[Change detection data]

________________

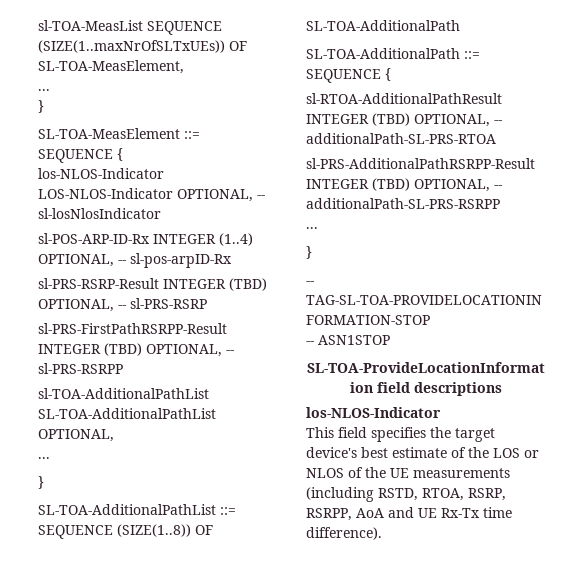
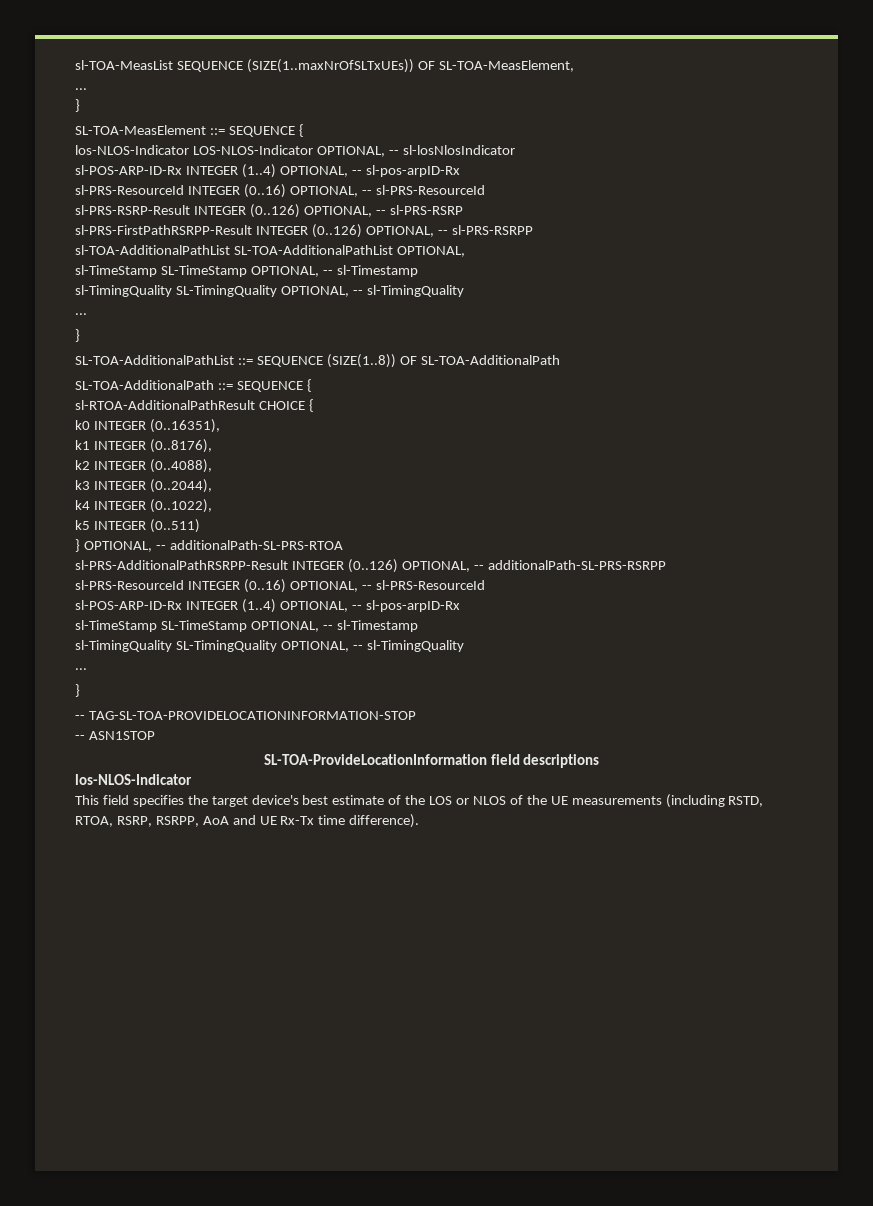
  los-NLOS-Indicator LOS-NLOS-Indicator OPTIONAL, -- sl-losNlosIndicator
  sl-POS-ARP-ID-Rx INTEGER (1..4) OPTIONAL, -- sl-pos-arpID-Rx
+ sl-PRS-ResourceId INTEGER (0..16) OPTIONAL, -- sl-PRS-ResourceId
- sl-PRS-RSRP-Result INTEGER (TBD) OPTIONAL, -- sl-PRS-RSRP
+ sl-PRS-RSRP-Result INTEGER (0..126) OPTIONAL, -- sl-PRS-RSRP
- sl-PRS-FirstPathRSRPP-Result INTEGER (TBD) OPTIONAL, -- sl-PRS-RSRPP
+ sl-PRS-FirstPathRSRPP-Result INTEGER (0..126) OPTIONAL, -- sl-PRS-RSRPP
  sl-TOA-AdditionalPathList SL-TOA-AdditionalPathList OPTIONAL,
+ sl-TimeStamp SL-TimeStamp OPTIONAL, -- sl-Timestamp
+ sl-TimingQuality SL-TimingQuality OPTIONAL, -- sl-TimingQuality
- sl-RTOA-AdditionalPathResult INTEGER (TBD) OPTIONAL, -- additionalPath-SL-PRS-RTOA
+ sl-RTOA-AdditionalPathResult CHOICE {
+ k0 INTEGER (0..16351),
+ k1 INTEGER (0..8176),
+ k2 INTEGER (0..4088),
+ k3 INTEGER (0..2044),
+ k4 INTEGER (0..1022),
+ k5 INTEGER (0..511)
+ } OPTIONAL, -- additionalPath-SL-PRS-RTOA
- sl-PRS-AdditionalPathRSRPP-Result INTEGER (TBD) OPTIONAL, -- additionalPath-SL-PRS-RSRPP
+ sl-PRS-AdditionalPathRSRPP-Result INTEGER (0..126) OPTIONAL, -- additionalPath-SL-PRS-RSRPP
+ sl-PRS-ResourceId INTEGER (0..16) OPTIONAL, -- sl-PRS-ResourceId
+ sl-POS-ARP-ID-Rx INTEGER (1..4) OPTIONAL, -- sl-pos-arpID-Rx
+ sl-TimeStamp SL-TimeStamp OPTIONAL, -- sl-Timestamp
+ sl-TimingQuality SL-TimingQuality OPTIONAL, -- sl-TimingQuality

________________

What is required: Repeat the records in full, precisely, and keep the pictures out.

Final answer:
  los-NLOS-Indicator LOS-NLOS-Indicator OPTIONAL, -- sl-losNlosIndicator
  sl-POS-ARP-ID-Rx INTEGER (1..4) OPTIONAL, -- sl-pos-arpID-Rx
+ sl-PRS-ResourceId INTEGER (0..16) OPTIONAL, -- sl-PRS-ResourceId
- sl-PRS-RSRP-Result INTEGER (TBD) OPTIONAL, -- sl-PRS-RSRP
+ sl-PRS-RSRP-Result INTEGER (0..126) OPTIONAL, -- sl-PRS-RSRP
- sl-PRS-FirstPathRSRPP-Result INTEGER (TBD) OPTIONAL, -- sl-PRS-RSRPP
+ sl-PRS-FirstPathRSRPP-Result INTEGER (0..126) OPTIONAL, -- sl-PRS-RSRPP
  sl-TOA-AdditionalPathList SL-TOA-AdditionalPathList OPTIONAL,
+ sl-TimeStamp SL-TimeStamp OPTIONAL, -- sl-Timestamp
+ sl-TimingQuality SL-TimingQuality OPTIONAL, -- sl-TimingQuality
- sl-RTOA-AdditionalPathResult INTEGER (TBD) OPTIONAL, -- additionalPath-SL-PRS-RTOA
+ sl-RTOA-AdditionalPathResult CHOICE {
+ k0 INTEGER (0..16351),
+ k1 INTEGER (0..8176),
+ k2 INTEGER (0..4088),
+ k3 INTEGER (0..2044),
+ k4 INTEGER (0..1022),
+ k5 INTEGER (0..511)
+ } OPTIONAL, -- additionalPath-SL-PRS-RTOA
- sl-PRS-AdditionalPathRSRPP-Result INTEGER (TBD) OPTIONAL, -- additionalPath-SL-PRS-RSRPP
+ sl-PRS-AdditionalPathRSRPP-Result INTEGER (0..126) OPTIONAL, -- additionalPath-SL-PRS-RSRPP
+ sl-PRS-ResourceId INTEGER (0..16) OPTIONAL, -- sl-PRS-ResourceId
+ sl-POS-ARP-ID-Rx INTEGER (1..4) OPTIONAL, -- sl-pos-arpID-Rx
+ sl-TimeStamp SL-TimeStamp OPTIONAL, -- sl-Timestamp
+ sl-TimingQuality SL-TimingQuality OPTIONAL, -- sl-TimingQuality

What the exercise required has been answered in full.